Exactly as written, reproduce the lines from the beginning of the data through the line containing "14px; font-weight: normal;"; the pictures are not reproduced.

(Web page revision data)
__________

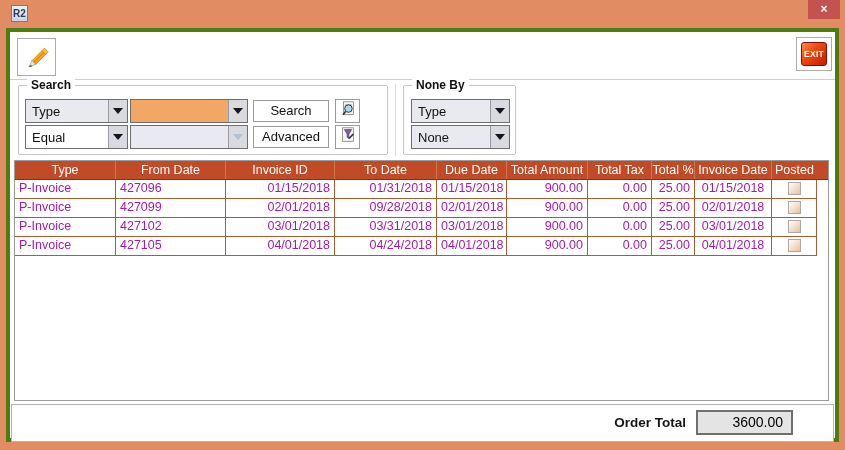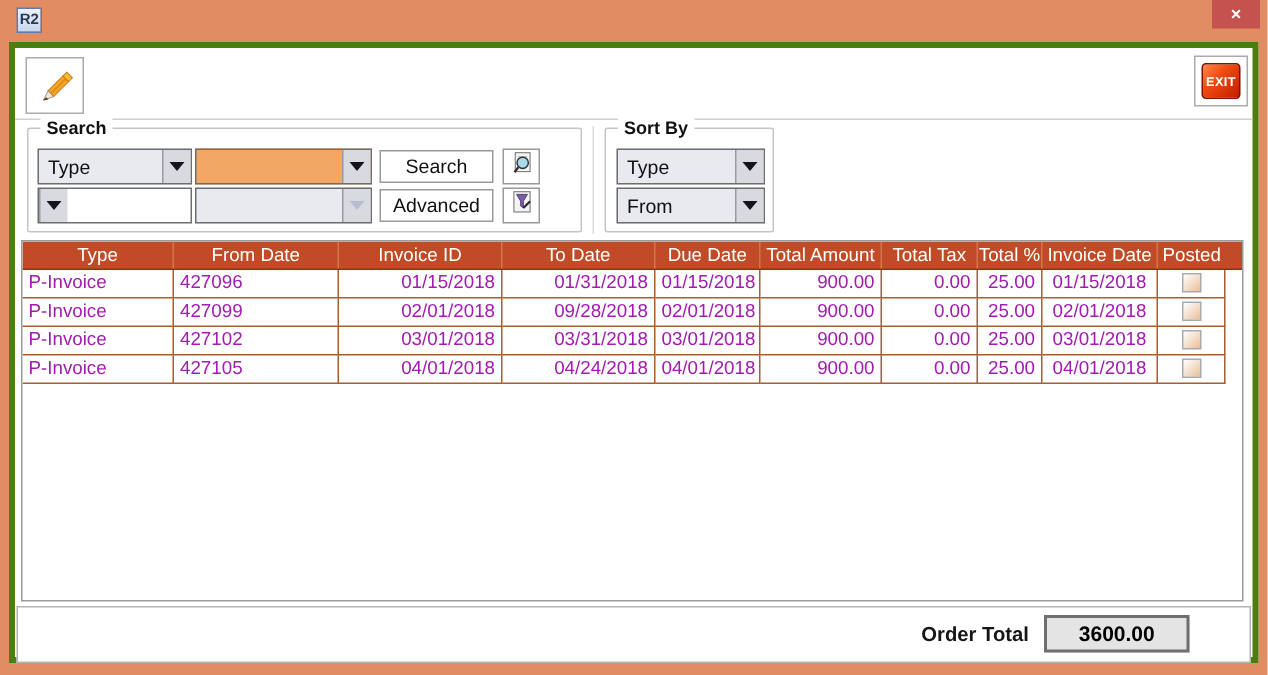--- a/index.html
+++ b/index.html
@@ -75,22 +75,22 @@
   .al { text-align: left; } .ar { text-align: right; } .ac { text-align: center; }
   .checkbox { display: inline-block; width: 13px; height: 13px; margin-top: 2px;
     border: 1px solid #A9A9B0;
     background: linear-gradient(135deg, #ffffff 0%, #f3ddc9 55%, #eebd92 100%); }
 
   
   .footer { position: absolute; left: 1px; right: 1px; top: 372px; height: 38px;
     border: 1px solid #B4B4B4; background: #fff; }
   .ot-label { position: absolute; right: 147px; top: 10px; font-size: 13.5px; font-weight: bold; color: #161616; }
   .ot-field { position: absolute; right: 40px; top: 5px; width: 97px; height: 25px;
-    background: #E4E4E4; border: 2px solid #6F6F6F; font-size: 14px; font-weight: bold;
-    text-align: center; line-height: 21px; padding: 0 8px; color: #000; margin-left: 48px; }
+    background: #E4E4E4; border: 2px solid #6F6F6F; font-size: 14px; font-weight: normal;
+    text-align: right; line-height: 21px; padding: 0 8px; color: #000; margin-left: 48px; }
 </style>
 </head>
 <body>
 
 <div class="window">
 
   <div class="titlebar">
     <div class="app-icon">R2</div>
     <div class="close-btn">
       <span>×</span>
@@ -138,20 +138,21 @@
             <rect x="5" y="2" width="11" height="14" fill="#F4F4F4" stroke="#777" stroke-width="0.8"></rect>
             <line x1="7" y1="5" x2="14" y2="5" stroke="#AAA" stroke-width="0.8"></line>
             <line x1="7" y1="7.5" x2="14" y2="7.5" stroke="#AAA" stroke-width="0.8"></line>
             <circle cx="10.5" cy="9.5" r="4.2" fill="#A9D9EF" stroke="#333" stroke-width="1.1"></circle>
             <line x1="7.3" y1="12.7" x2="4.5" y2="16.5" stroke="#333" stroke-width="1.8"></line>
           </svg>
         </span>
       </div>
 
       <div class="combo white" style="left:6px; top:39px; width:103px;">
+        <div class="val">Equal</div>
         <div class="arrow-btn">
             <span class="tri"></span>
           </div>
       </div>
       <div class="combo dimmed" style="left:111px; top:39px; width:118px;">
         <div class="val"></div>
         <div class="arrow-btn">
             <span class="tri dim"></span>
           </div>
       </div>
@@ -161,29 +162,29 @@
           <svg width="18" height="18" viewBox="0 0 20 20">
             <rect x="4" y="2" width="12" height="15" fill="#F4F4F4" stroke="#777" stroke-width="0.8"></rect>
             <polygon points="6,4 14,4 11,9 11,14 9,12.5 9,9" fill="#7B5EA7" stroke="#4A3A70" stroke-width="0.7"></polygon>
             <line x1="11" y1="14" x2="16" y2="9" stroke="#33242F" stroke-width="1.6"></line>
           </svg>
         </span>
       </div>
     </div>
 
     <div class="groupbox gb-sort">
-      <div class="legend">Sort By</div>
+      <div class="legend">None By</div>
       <div class="combo" style="left:7px; top:13px; width:99px;">
         <div class="val">Type</div>
         <div class="arrow-btn">
             <span class="tri"></span>
           </div>
       </div>
       <div class="combo" style="left:7px; top:39px; width:99px;">
-        <div class="val">From</div>
+        <div class="val">None</div>
         <div class="arrow-btn">
             <span class="tri"></span>
           </div>
       </div>
     </div>
 
     <div class="grid">
       <div class="grid-row head">
           <div class="hcell">Type</div>
           <div class="hcell">From Date</div>

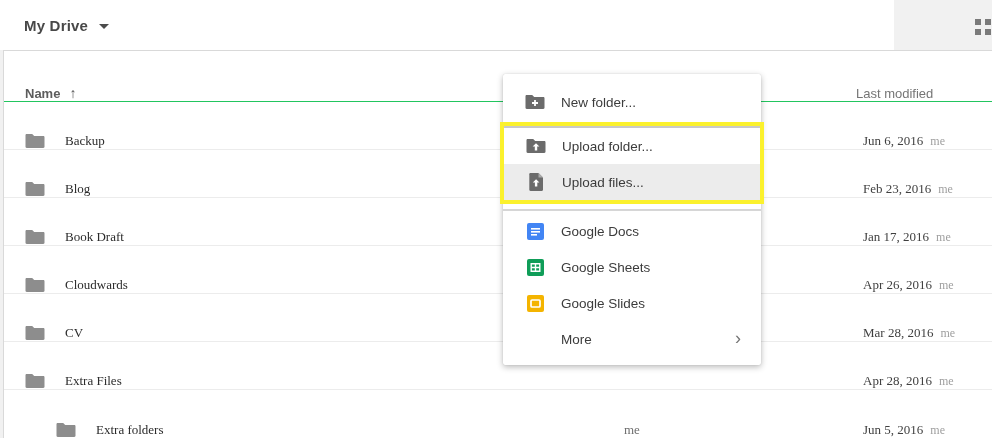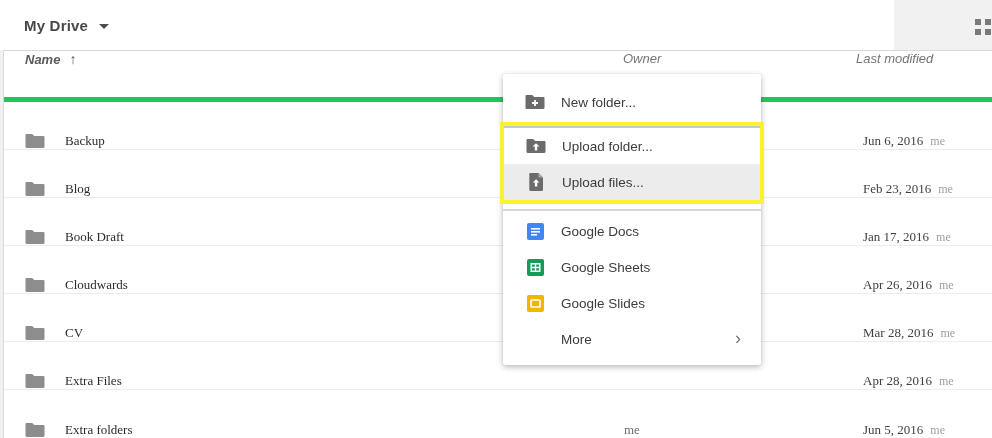--- a/index.html
+++ b/index.html
@@ -35,39 +35,39 @@
   
   .content {
     position: absolute; top: 50px; left: 3px; right: 0; bottom: 0;
     background: #ffffff;
     border-top: 1px solid #d9d9d9;
     border-left: 1px solid #d9d9d9;
     z-index: 1;
   }
   .thead {
     position: relative; height: 51px;
-    border-bottom: 5px solid #22c55e;
-    display: flex; align-items: flex-start; font-style: italic;
+    border-bottom: 1px solid #22c55e;
+    display: flex; align-items: flex-end;
   }
   .th-name {
     margin-left: 21px; font-size: 13px; font-weight: bold; color: #5c5c5c;
     display: flex; align-items: center; cursor: pointer;
   }
   .sort-arrow { margin-left: 9px; font-size: 14px; color: #555; font-weight: normal; }
   .th-owner { position: absolute; left: 619px; font-size: 13px; color: #757575; }
   .th-modified { position: absolute; left: 852px; font-size: 13px; color: #757575; cursor: pointer; }
 
   .row {
     position: relative; height: 48px;
     border-bottom: 1px solid #ececec;
     display: flex; align-items: flex-end;
     background: #fff;
     font-family: Liberation Serif, serif;
   }
-  .row:last-child { border-bottom: none; }
+  .row:last-child { border-bottom: none; padding-left: 31px; }
   .folder-glyph { margin-left: 21px; width: 20px; height: 16px; flex: 0 0 auto; }
   .fname { margin-left: 20px; font-size: 13px; color: #2b2b2b; }
   .owner-cell { position: absolute; left: 620px; font-size: 13px; color: #6e6e6e; }
   .mod-cell { position: absolute; left: 859px; font-size: 13px; color: #3f3f3f; white-space: nowrap; }
   .mod-by { color: #9e9e9e; font-size: 12px; margin-left: 7px; }
 
   
   .menu {
     position: absolute; top: 74px; left: 503px; width: 258px;
     background: #ffffff; border-radius: 2px;

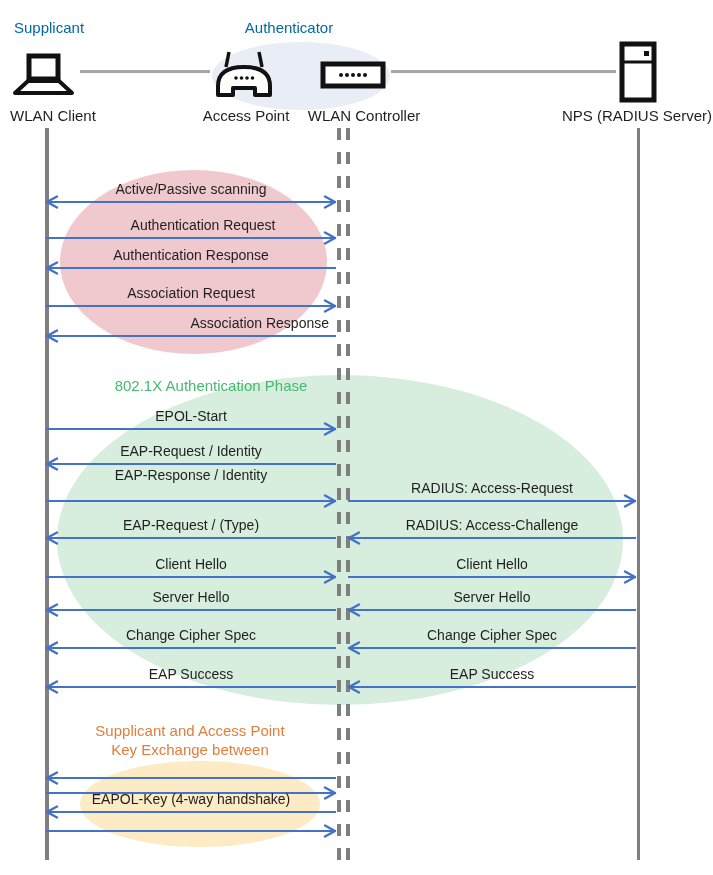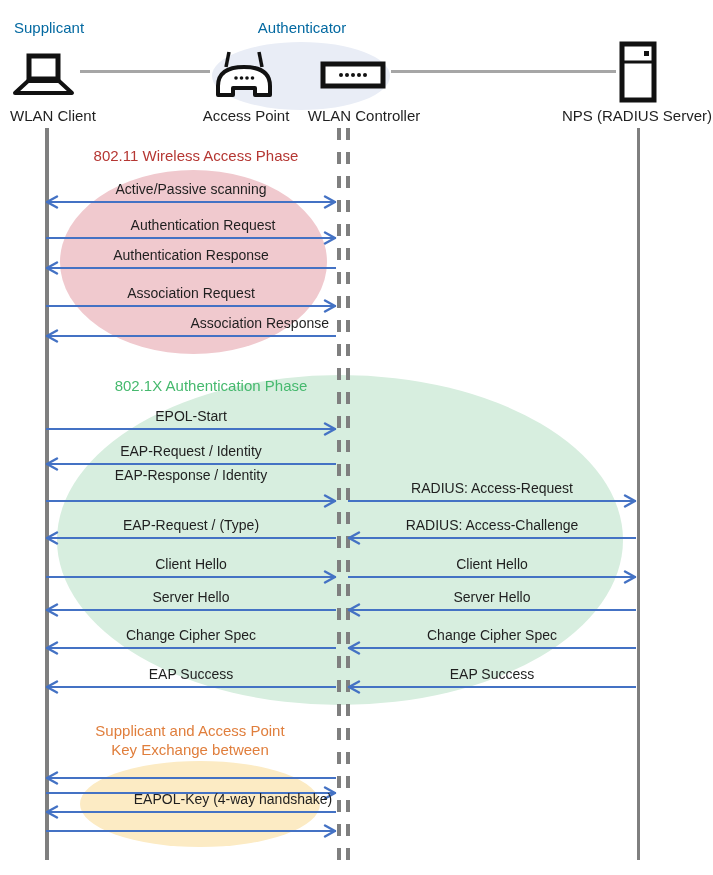--- a/index.html
+++ b/index.html
@@ -20,21 +20,21 @@
   .msg-label{position:absolute;font-size:14px;text-align:center;z-index:4;white-space:nowrap;color:#1f1f1f;}
   .msg-arrow{position:absolute;z-index:4;}
   .icon{position:absolute;z-index:3;}
 </style>
 </head>
 <body>
 
 <div class="canvas">
 
   <div class="role-label" style="left:14px;top:19px;">Supplicant</div>
-  <div class="role-label" style="left:232px;top:19px;width:140px;text-align:center;">Authenticator</div>
+  <div class="role-label" style="left:219px;top:19px;width:140px;text-align:center;">Authenticator</div>
 
   <div class="ellipse" style="left:212px;top:42px;width:178px;height:68px;background:#E9EDF6;"></div>
 
   <div class="connector" style="left:80px;width:130px;"></div>
   <div class="connector" style="left:289px;width:17px;"></div>
   <div class="connector" style="left:391px;width:225px;"></div>
 
   <svg class="icon" style="left:12px;top:53px;" width="63" height="44" viewBox="0 0 63 44">
     <rect x="17" y="3" width="29" height="23" fill="#fff" stroke="#111" stroke-width="5"></rect>
     <path d="M3,40 L16,28 L47,28 L60,40 Z" fill="#fff" stroke="#111" stroke-width="4" stroke-linejoin="round"></path>
@@ -69,21 +69,20 @@
 
   <div class="ellipse" style="left:60px;top:170px;width:267px;height:184px;background:#F0C9CE;"></div>
   <div class="ellipse" style="left:57px;top:375px;width:566px;height:330px;background:#D7EEDF;"></div>
   <div class="ellipse" style="left:80px;top:761px;width:240px;height:86px;background:#FCEBC4;"></div>
 
   <div class="lifeline solid" style="left:45px;width:4px;"></div>
   <div class="lifeline dashed" style="left:337px;width:4px;"></div>
   <div class="lifeline dashed" style="left:346px;width:4px;"></div>
   <div class="lifeline solid" style="left:637px;width:3px;"></div>
 
-  <div class="phase-title" style="left:46px;top:146px;width:300px;color:#B53733;">802.11 Wireless Access Phase</div>
   <div class="phase-title" style="left:61px;top:376px;width:300px;color:#46B96E;">802.1X Authentication Phase</div>
   <div class="phase-title" style="left:40px;top:721px;width:300px;color:#E07E3C;">
     <div>Supplicant and Access Point</div>
     <div>Key Exchange between</div>
   </div>
 
   <div id="messages">
       <div class="msg-label" style="left: 45px; width: 292px; top: 181px;">Active/Passive scanning</div>
       <svg width="292" height="14" class="msg-arrow" style="left: 45px; top: 195px;">
         <line x1="1" x2="291" y1="7" y2="7" stroke="#4472C4" stroke-width="2"></line>
@@ -181,21 +180,21 @@
         <path d="M12,1.5 L2,7 L12,12.5" fill="none" stroke="#4472C4" stroke-width="2.4" stroke-linecap="round" stroke-linejoin="round"></path>
       </svg>
       <svg width="292" height="14" class="msg-arrow" style="left: 45px; top: 771px;">
         <line x1="1" x2="291" y1="7" y2="7" stroke="#4472C4" stroke-width="2"></line>
         <path d="M12,1.5 L2,7 L12,12.5" fill="none" stroke="#4472C4" stroke-width="2.4" stroke-linecap="round" stroke-linejoin="round"></path>
       </svg>
       <svg width="292" height="14" class="msg-arrow" style="left: 45px; top: 786px;">
         <line x1="1" x2="291" y1="7" y2="7" stroke="#4472C4" stroke-width="2"></line>
         <path d="M280,1.5 L290,7 L280,12.5" fill="none" stroke="#4472C4" stroke-width="2.4" stroke-linecap="round" stroke-linejoin="round"></path>
       </svg>
-      <div class="msg-label" style="left: 45px; width: 292px; top: 791px; margin-left: 42px;">EAPOL-Key (4-way handshake)</div>
+      <div class="msg-label" style="left: 45px; width: 292px; top: 791px;">EAPOL-Key (4-way handshake)</div>
       <svg width="292" height="14" class="msg-arrow" style="left: 45px; top: 805px;">
         <line x1="1" x2="291" y1="7" y2="7" stroke="#4472C4" stroke-width="2"></line>
         <path d="M12,1.5 L2,7 L12,12.5" fill="none" stroke="#4472C4" stroke-width="2.4" stroke-linecap="round" stroke-linejoin="round"></path>
       </svg>
       <svg width="292" height="14" class="msg-arrow" style="left: 45px; top: 824px;">
         <line x1="1" x2="291" y1="7" y2="7" stroke="#4472C4" stroke-width="2"></line>
         <path d="M280,1.5 L290,7 L280,12.5" fill="none" stroke="#4472C4" stroke-width="2.4" stroke-linecap="round" stroke-linejoin="round"></path>
       </svg>
     </div>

__________

__Answer to this task__:
--- a/index.html
+++ b/index.html
@@ -75,22 +75,22 @@
   .al { text-align: left; } .ar { text-align: right; } .ac { text-align: center; }
   .checkbox { display: inline-block; width: 13px; height: 13px; margin-top: 2px;
     border: 1px solid #A9A9B0;
     background: linear-gradient(135deg, #ffffff 0%, #f3ddc9 55%, #eebd92 100%); }
 
   
   .footer { position: absolute; left: 1px; right: 1px; top: 372px; height: 38px;
     border: 1px solid #B4B4B4; background: #fff; }
   .ot-label { position: absolute; right: 147px; top: 10px; font-size: 13.5px; font-weight: bold; color: #161616; }
   .ot-field { position: absolute; right: 40px; top: 5px; width: 97px; height: 25px;
-    background: #E4E4E4; border: 2px solid #6F6F6F; font-size: 14px; font-weight: bold;
-    text-align: center; line-height: 21px; padding: 0 8px; color: #000; margin-left: 48px; }
+    background: #E4E4E4; border: 2px solid #6F6F6F; font-size: 14px; font-weight: normal;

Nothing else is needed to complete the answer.